* _EXERCISE REQUIREMENTS_:
Below are records; count how many of their lines contain the word "Liberation" and give the number alone.

(Before-and-after page screenshots)

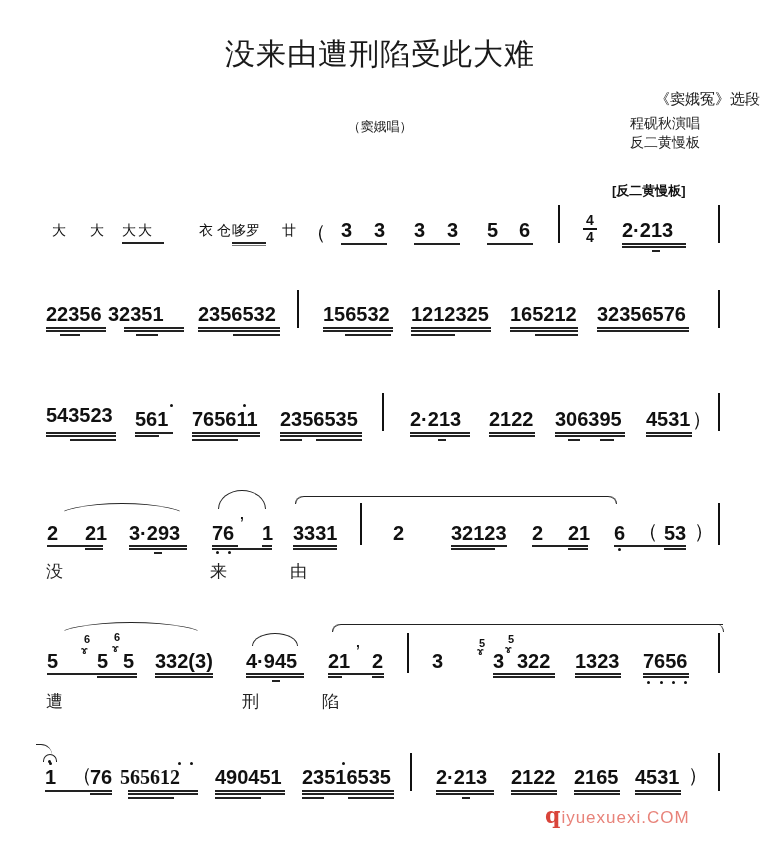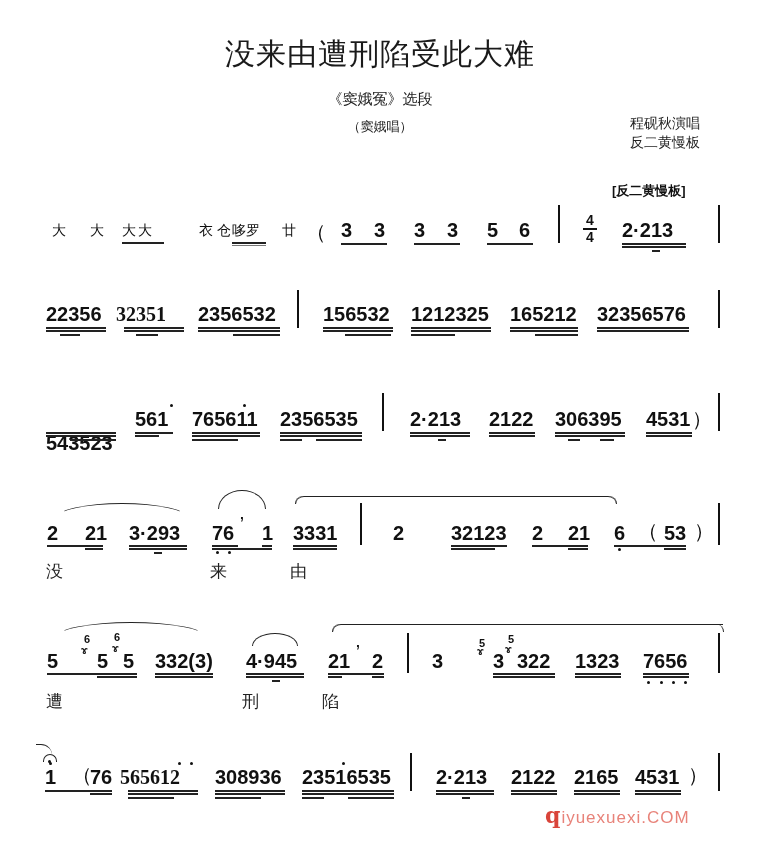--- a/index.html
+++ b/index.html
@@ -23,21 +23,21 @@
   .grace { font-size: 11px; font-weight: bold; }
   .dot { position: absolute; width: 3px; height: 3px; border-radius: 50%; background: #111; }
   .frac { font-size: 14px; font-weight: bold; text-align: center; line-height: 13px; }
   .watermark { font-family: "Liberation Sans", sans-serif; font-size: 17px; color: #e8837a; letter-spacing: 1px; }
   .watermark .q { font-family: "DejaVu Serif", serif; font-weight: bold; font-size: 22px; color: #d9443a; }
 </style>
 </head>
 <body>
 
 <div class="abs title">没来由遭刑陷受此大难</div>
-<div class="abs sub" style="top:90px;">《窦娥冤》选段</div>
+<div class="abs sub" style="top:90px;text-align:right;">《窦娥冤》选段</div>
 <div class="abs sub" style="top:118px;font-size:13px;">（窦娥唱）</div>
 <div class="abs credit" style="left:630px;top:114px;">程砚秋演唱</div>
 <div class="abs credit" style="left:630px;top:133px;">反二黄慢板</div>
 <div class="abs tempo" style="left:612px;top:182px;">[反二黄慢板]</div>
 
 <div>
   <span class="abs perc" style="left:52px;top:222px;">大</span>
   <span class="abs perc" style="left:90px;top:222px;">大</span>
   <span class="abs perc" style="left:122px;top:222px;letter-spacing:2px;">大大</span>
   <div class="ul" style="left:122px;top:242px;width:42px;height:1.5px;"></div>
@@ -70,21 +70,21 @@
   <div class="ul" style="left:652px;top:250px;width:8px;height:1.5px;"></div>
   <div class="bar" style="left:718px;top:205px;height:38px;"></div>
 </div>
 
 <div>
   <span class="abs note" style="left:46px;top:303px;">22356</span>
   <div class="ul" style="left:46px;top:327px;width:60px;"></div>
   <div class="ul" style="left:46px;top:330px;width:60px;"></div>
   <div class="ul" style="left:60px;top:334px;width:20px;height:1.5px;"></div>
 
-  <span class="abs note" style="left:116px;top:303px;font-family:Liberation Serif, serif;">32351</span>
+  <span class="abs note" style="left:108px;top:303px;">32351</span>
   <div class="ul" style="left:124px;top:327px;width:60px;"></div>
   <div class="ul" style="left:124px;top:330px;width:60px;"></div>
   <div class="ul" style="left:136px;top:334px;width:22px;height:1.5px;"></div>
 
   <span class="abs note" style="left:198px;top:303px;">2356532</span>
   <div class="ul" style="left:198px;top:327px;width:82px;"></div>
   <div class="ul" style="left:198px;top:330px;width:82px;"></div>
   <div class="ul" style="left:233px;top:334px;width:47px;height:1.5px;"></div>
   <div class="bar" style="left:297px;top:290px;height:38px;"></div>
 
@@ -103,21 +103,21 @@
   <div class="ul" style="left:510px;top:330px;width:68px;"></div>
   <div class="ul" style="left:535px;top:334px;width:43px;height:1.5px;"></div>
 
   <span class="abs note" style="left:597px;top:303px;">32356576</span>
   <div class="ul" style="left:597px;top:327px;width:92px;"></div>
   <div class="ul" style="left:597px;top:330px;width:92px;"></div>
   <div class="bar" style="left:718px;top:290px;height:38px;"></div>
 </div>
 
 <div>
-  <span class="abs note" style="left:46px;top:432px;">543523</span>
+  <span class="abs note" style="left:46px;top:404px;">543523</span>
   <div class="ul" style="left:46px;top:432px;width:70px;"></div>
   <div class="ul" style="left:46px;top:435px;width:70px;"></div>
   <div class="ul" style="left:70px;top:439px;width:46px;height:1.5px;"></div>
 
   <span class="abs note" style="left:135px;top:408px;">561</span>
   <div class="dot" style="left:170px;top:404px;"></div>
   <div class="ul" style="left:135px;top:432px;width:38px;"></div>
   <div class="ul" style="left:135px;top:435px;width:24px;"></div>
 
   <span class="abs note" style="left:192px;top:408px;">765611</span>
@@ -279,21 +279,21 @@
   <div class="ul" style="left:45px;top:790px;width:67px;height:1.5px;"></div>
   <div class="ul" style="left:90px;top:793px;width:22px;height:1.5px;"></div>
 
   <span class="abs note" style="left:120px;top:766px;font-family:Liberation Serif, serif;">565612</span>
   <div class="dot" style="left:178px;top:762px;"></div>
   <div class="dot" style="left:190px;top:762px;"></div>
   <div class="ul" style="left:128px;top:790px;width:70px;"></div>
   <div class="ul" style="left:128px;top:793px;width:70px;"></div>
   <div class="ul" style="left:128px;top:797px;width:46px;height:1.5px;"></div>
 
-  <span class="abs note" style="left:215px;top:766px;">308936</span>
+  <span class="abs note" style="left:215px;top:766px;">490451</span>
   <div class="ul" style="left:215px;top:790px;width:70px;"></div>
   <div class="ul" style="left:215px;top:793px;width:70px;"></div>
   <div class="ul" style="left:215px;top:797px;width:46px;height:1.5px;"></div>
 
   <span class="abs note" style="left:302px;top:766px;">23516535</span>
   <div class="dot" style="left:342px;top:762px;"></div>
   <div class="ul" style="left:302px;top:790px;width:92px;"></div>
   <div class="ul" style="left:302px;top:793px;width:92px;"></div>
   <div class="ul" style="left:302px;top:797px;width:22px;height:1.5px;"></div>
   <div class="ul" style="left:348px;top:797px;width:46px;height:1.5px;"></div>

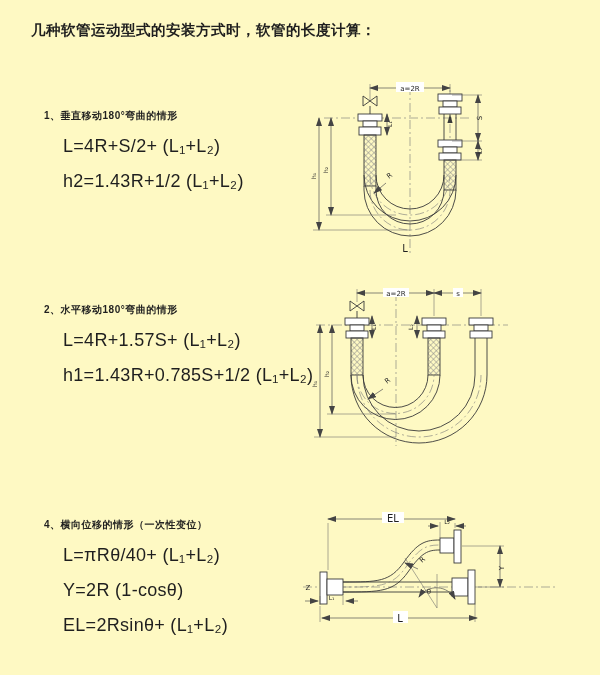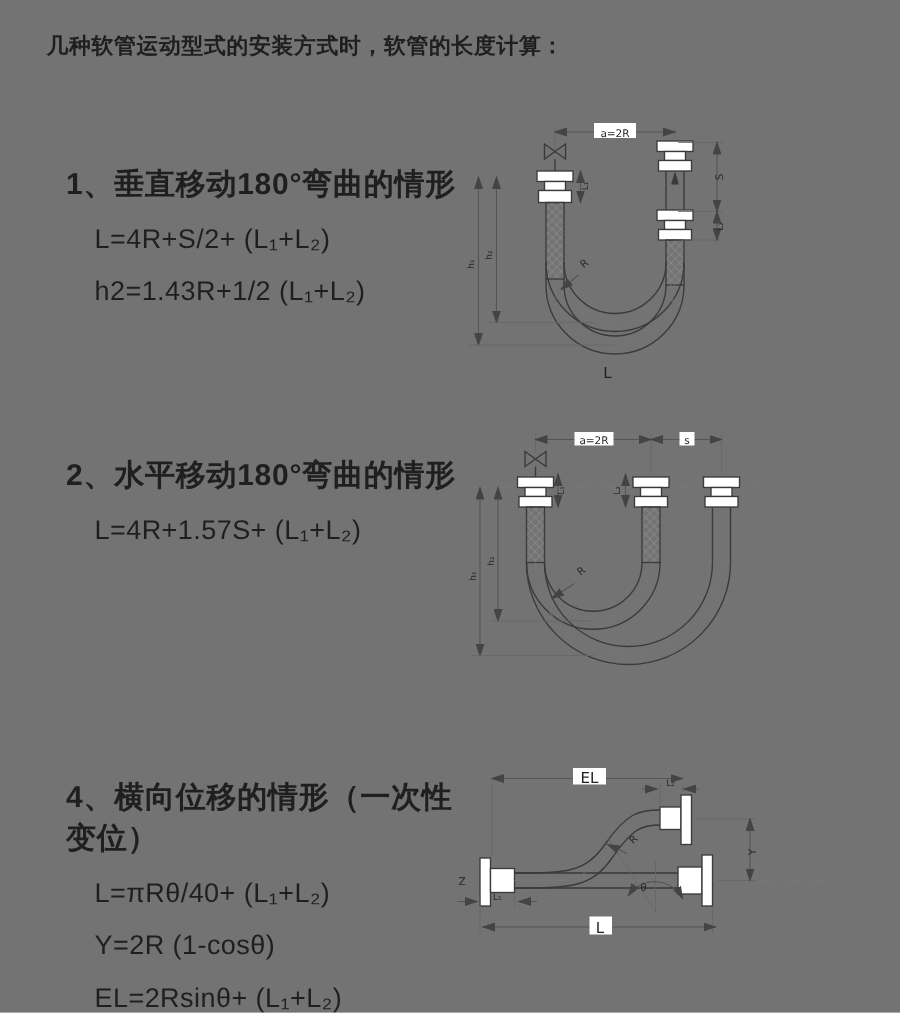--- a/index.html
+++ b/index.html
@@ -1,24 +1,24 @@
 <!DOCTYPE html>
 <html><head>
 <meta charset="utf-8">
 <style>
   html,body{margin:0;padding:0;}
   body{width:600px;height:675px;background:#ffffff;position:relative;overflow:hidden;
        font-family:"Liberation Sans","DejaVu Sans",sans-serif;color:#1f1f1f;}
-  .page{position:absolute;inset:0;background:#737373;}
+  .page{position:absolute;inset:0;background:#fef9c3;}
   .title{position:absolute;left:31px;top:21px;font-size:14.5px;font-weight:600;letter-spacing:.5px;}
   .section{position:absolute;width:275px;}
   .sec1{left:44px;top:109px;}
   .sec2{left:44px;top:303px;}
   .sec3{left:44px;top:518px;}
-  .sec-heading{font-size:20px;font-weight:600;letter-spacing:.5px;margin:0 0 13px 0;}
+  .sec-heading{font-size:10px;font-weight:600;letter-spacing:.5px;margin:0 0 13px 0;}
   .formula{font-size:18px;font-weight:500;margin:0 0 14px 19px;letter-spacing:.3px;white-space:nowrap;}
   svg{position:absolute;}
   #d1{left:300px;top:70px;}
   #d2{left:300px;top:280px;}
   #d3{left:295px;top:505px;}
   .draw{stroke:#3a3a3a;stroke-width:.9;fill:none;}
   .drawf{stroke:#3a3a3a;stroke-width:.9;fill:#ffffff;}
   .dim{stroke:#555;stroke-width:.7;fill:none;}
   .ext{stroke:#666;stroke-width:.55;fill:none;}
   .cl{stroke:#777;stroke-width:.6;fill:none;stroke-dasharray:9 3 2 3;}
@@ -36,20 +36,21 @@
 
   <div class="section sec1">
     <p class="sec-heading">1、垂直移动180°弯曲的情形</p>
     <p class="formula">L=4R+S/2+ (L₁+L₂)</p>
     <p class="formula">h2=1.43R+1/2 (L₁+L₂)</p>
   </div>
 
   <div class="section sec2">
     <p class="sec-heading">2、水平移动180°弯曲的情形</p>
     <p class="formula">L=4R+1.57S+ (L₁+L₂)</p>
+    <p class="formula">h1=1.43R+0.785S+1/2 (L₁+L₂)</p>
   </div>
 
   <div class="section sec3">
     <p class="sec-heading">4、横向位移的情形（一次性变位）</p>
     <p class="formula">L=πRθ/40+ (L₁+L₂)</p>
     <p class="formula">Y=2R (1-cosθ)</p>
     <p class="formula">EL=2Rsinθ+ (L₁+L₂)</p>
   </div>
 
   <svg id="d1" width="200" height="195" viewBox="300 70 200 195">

* _RESPONSE AREA_:
4